> ASSIGNMENT
Please copy each line of the records below that holds the word "jatos".

> MATERIAL FOR THE TASK

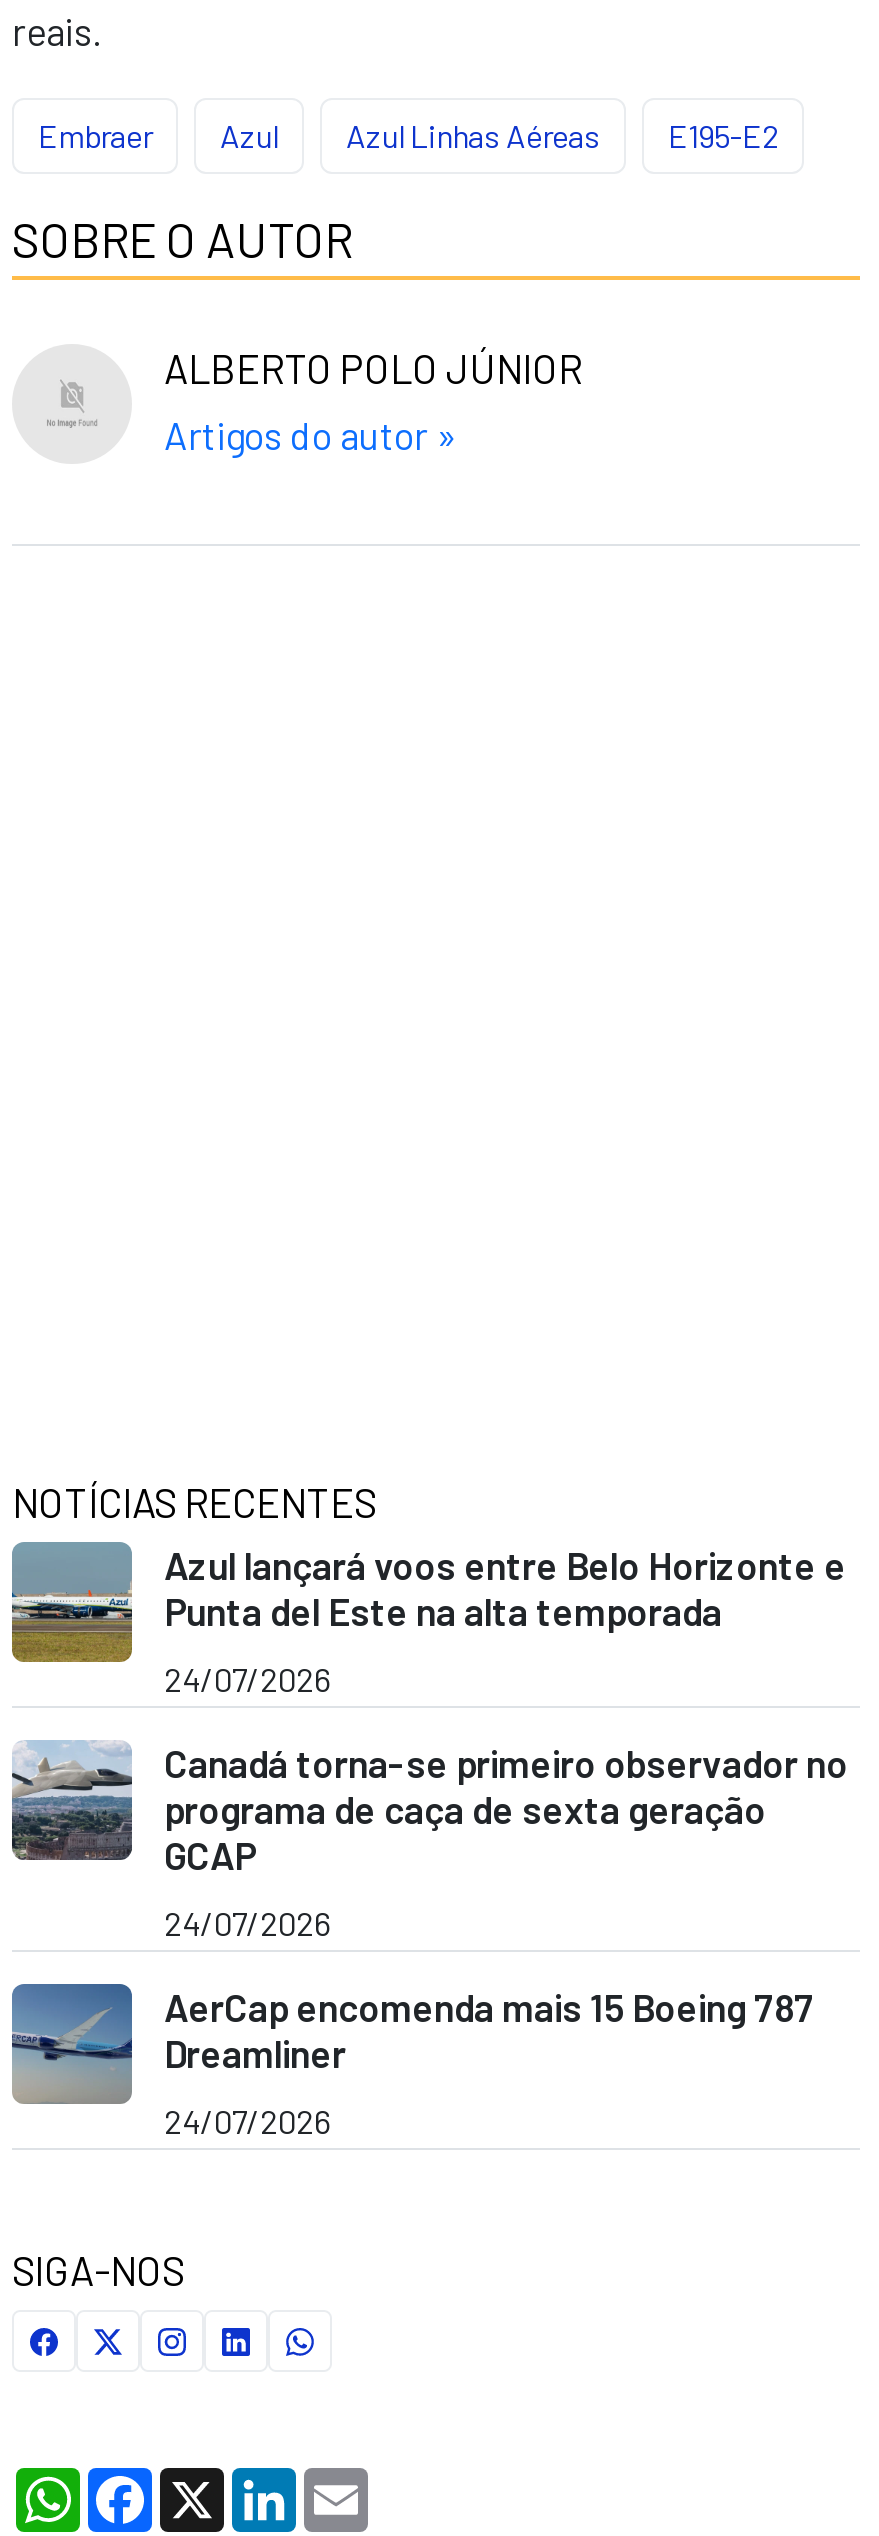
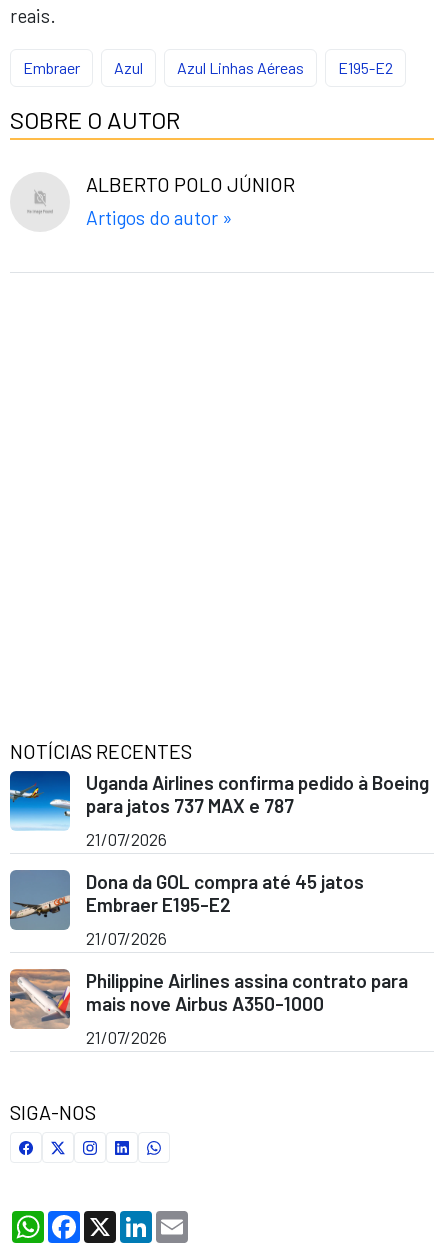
- [image]
- Azul lançará voos entre Belo Horizonte e
- Punta del Este na alta temporada
+ [image]
+ Uganda Airlines confirma pedido à Boeing
+ para jatos 737 MAX e 787

- 24/07/2026
+ 21/07/2026

- [image]
- Canadá torna-se primeiro observador no
- programa de caça de sexta geração
- GCAP
+ [image]
+ Dona da GOL compra até 45 jatos
+ Embraer E195-E2

- 24/07/2026
+ 21/07/2026

- [image]
- AerCap encomenda mais 15 Boeing 787
- Dreamliner
+ [image]
+ Philippine Airlines assina contrato para
+ mais nove Airbus A350-1000

- 24/07/2026
+ 21/07/2026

> WORKED SOLUTION
+ para jatos 737 MAX e 787
+ Dona da GOL compra até 45 jatos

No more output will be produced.